To state the problem in extreme terms, I am coming to the conclusion that there is no other professional organization in the world which allows its primary professional training institutions to produce graduates who are generally as functionally incompetent as the church permits her seminaries. Most pastors feel unprepared by their seminary education for the demands of pastoral ministry. Can you imagine a medical school retaining its certification if its graduates’ first exposure to surgery was as the surgeons? They may have had brilliant lectures on anatomy and oncology. They may even have seen colour slides of brain surgery. Possibly they were provided with cadavers upon which they could practice. They successfully complete difficult written examinations, and at graduation are given their first stethoscopes and scalpels. Now, for the first time in their life, they see human flesh being cut into. They watch surgical saws cut through human skull bones. And their hands are wielding the weapons! Tragically, that’s the scenario most of our seminaries and theological schools are still following. The first memorial service I ever attended in my life was as the officiant.
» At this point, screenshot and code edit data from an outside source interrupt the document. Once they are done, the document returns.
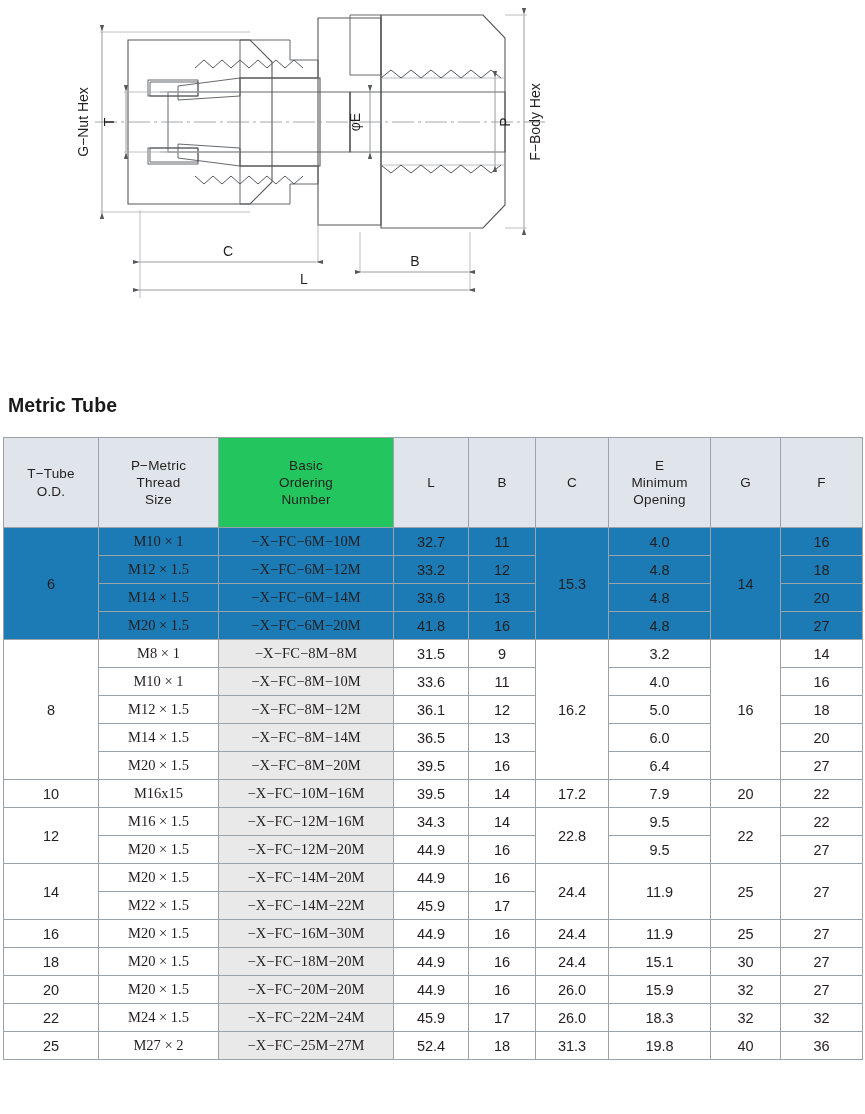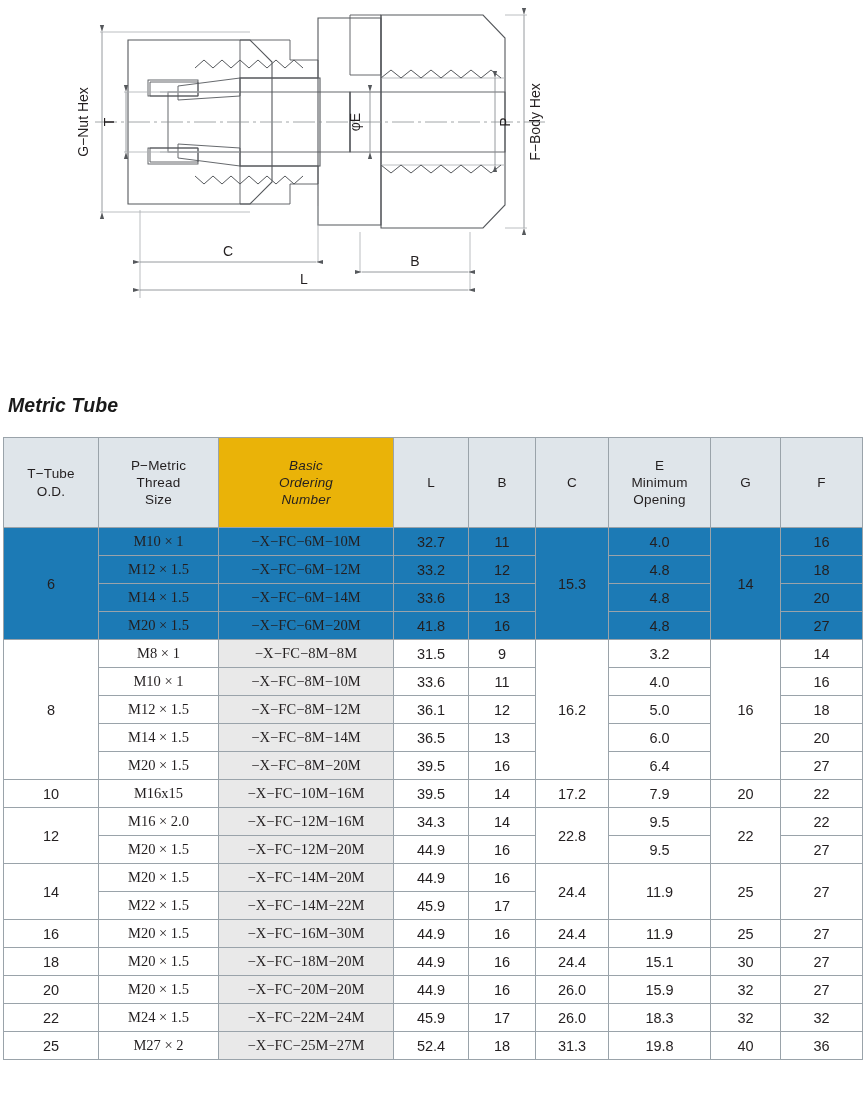"Metric Tube" .title-text { font-style: italic -> none }
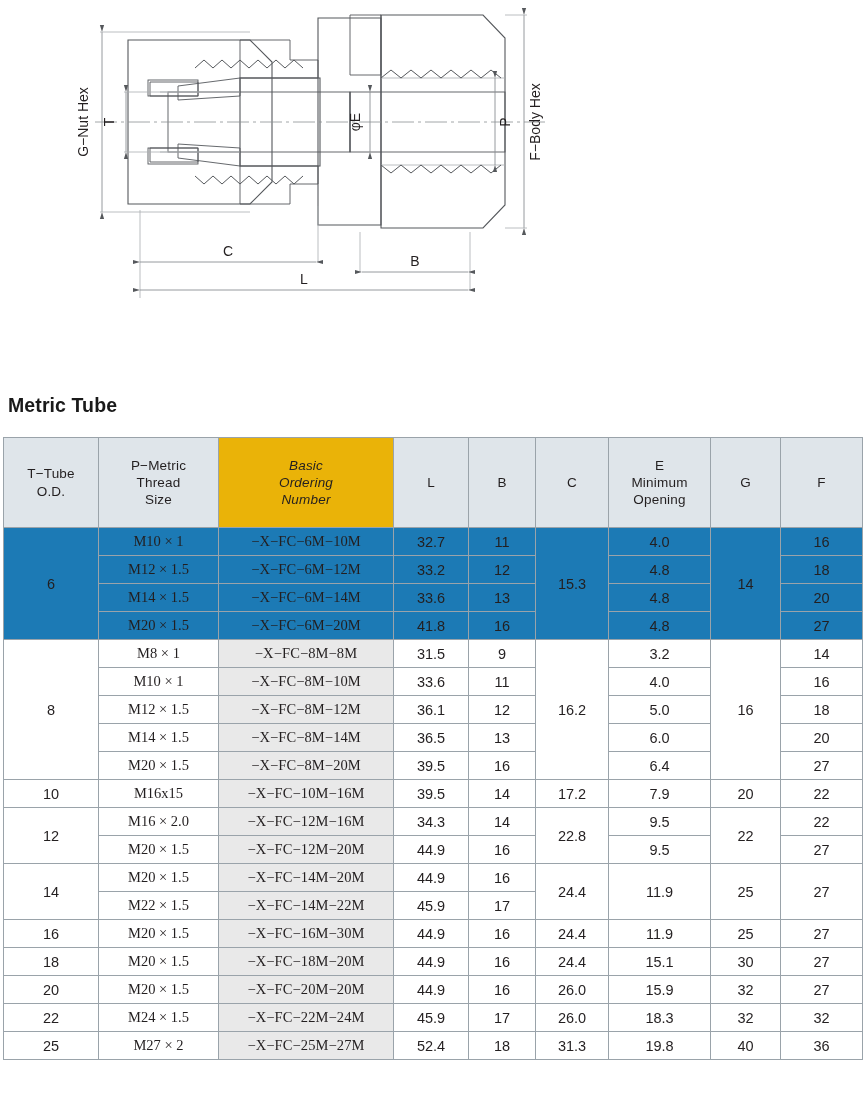"Basic" thead th.ordercol { background: #eab308 -> #22c55e; font-style: italic -> none }
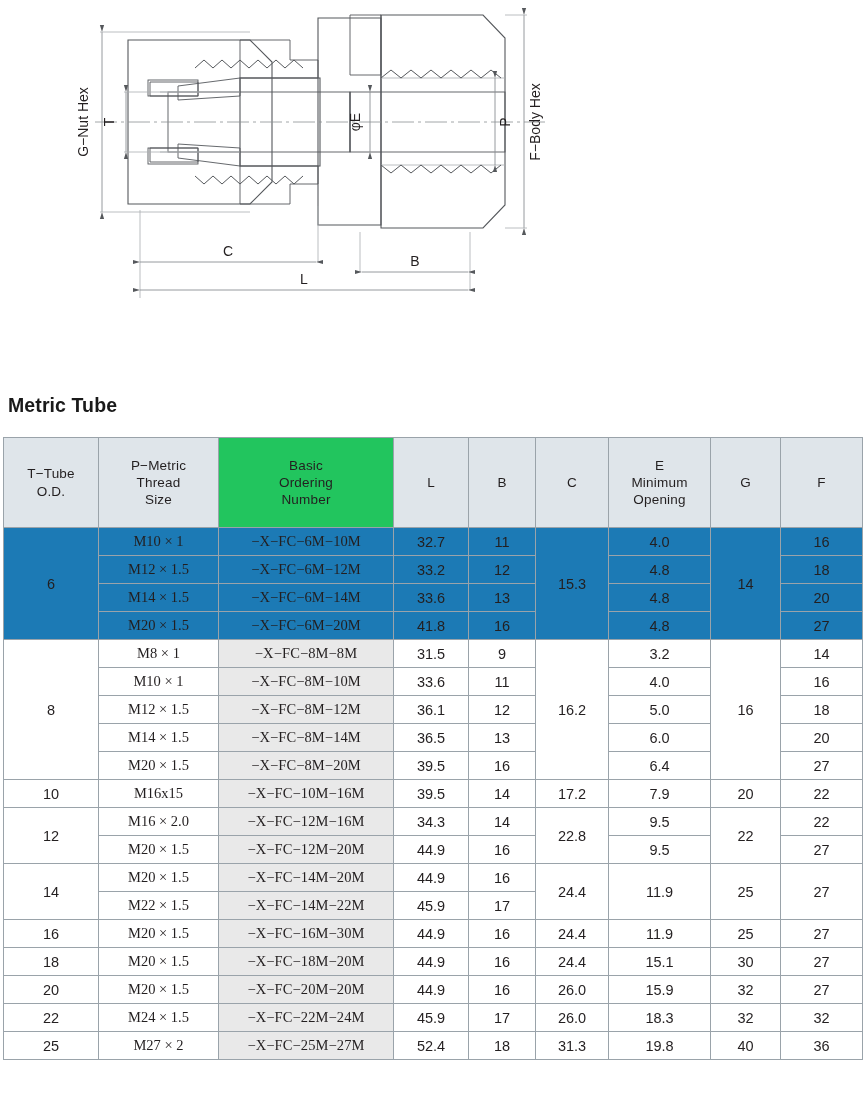"M16 × 2.0" td.nowrap { text: 2.0 -> 1.5 }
The first time I had ever seen someone die in the hospital was as their pastor. The first sermon I ever preached was before a congregation. The first couple in marriage crisis I ever encountered was as their supposed therapist. The first budget I ever saw developed was as a programme administrator.
I may have been able to write 20-page papers on heaven, prepare brilliant strategies for church growth and articulate a clear understanding of marriage. I knew great theories of communication and the servant role of the pastor. However, no one had ever guided me in how to live out these truths. Even worse, many people emerge from seminary less equipped for ministry than they entered. Eager students entrust three years of their lives to a seminary in order to be better equipped to love God, people and the world with all their hearts, soul, strength and mind. Yet too often they graduate feeling spiritually cold, theologically confused, biblically uncertain, relationally calloused and professionally unprepared.
Tragic Consequences
The results of this are obvious. It has rightly been said that the church is like Columbus: going to a destination he knew not where, seeking something he would not recognize once he found it, and doing it all on someone else’s money. There is an extraordinary absence of clarity regarding the role of pastors. During 1994, I assisted the Murdock Charitable Trust of Vancouver, WA in conducting a study of the future of theological education in the Pacific Northwest of the U.S. One component of the study was to survey hundreds of laypersons, pastors and seminary professors regarding the qualities of a good pastor. No suggestions were given. Rather, participants described their own perceptions. The discrepancy among the three groups is very revealing. Especially interesting is the different priority placed on spirituality (first for laypersons, fourth for clergy, non-existent for professors); on theological knowledge (first for professors, and fifth for laity and clergy); that only laypersons esteemed relational skills among clergy; that clergy placed highest priority on their position as role models (a role that neither laypersons nor professors valued for pastors); and that pastors omitted placing a priority on their own character!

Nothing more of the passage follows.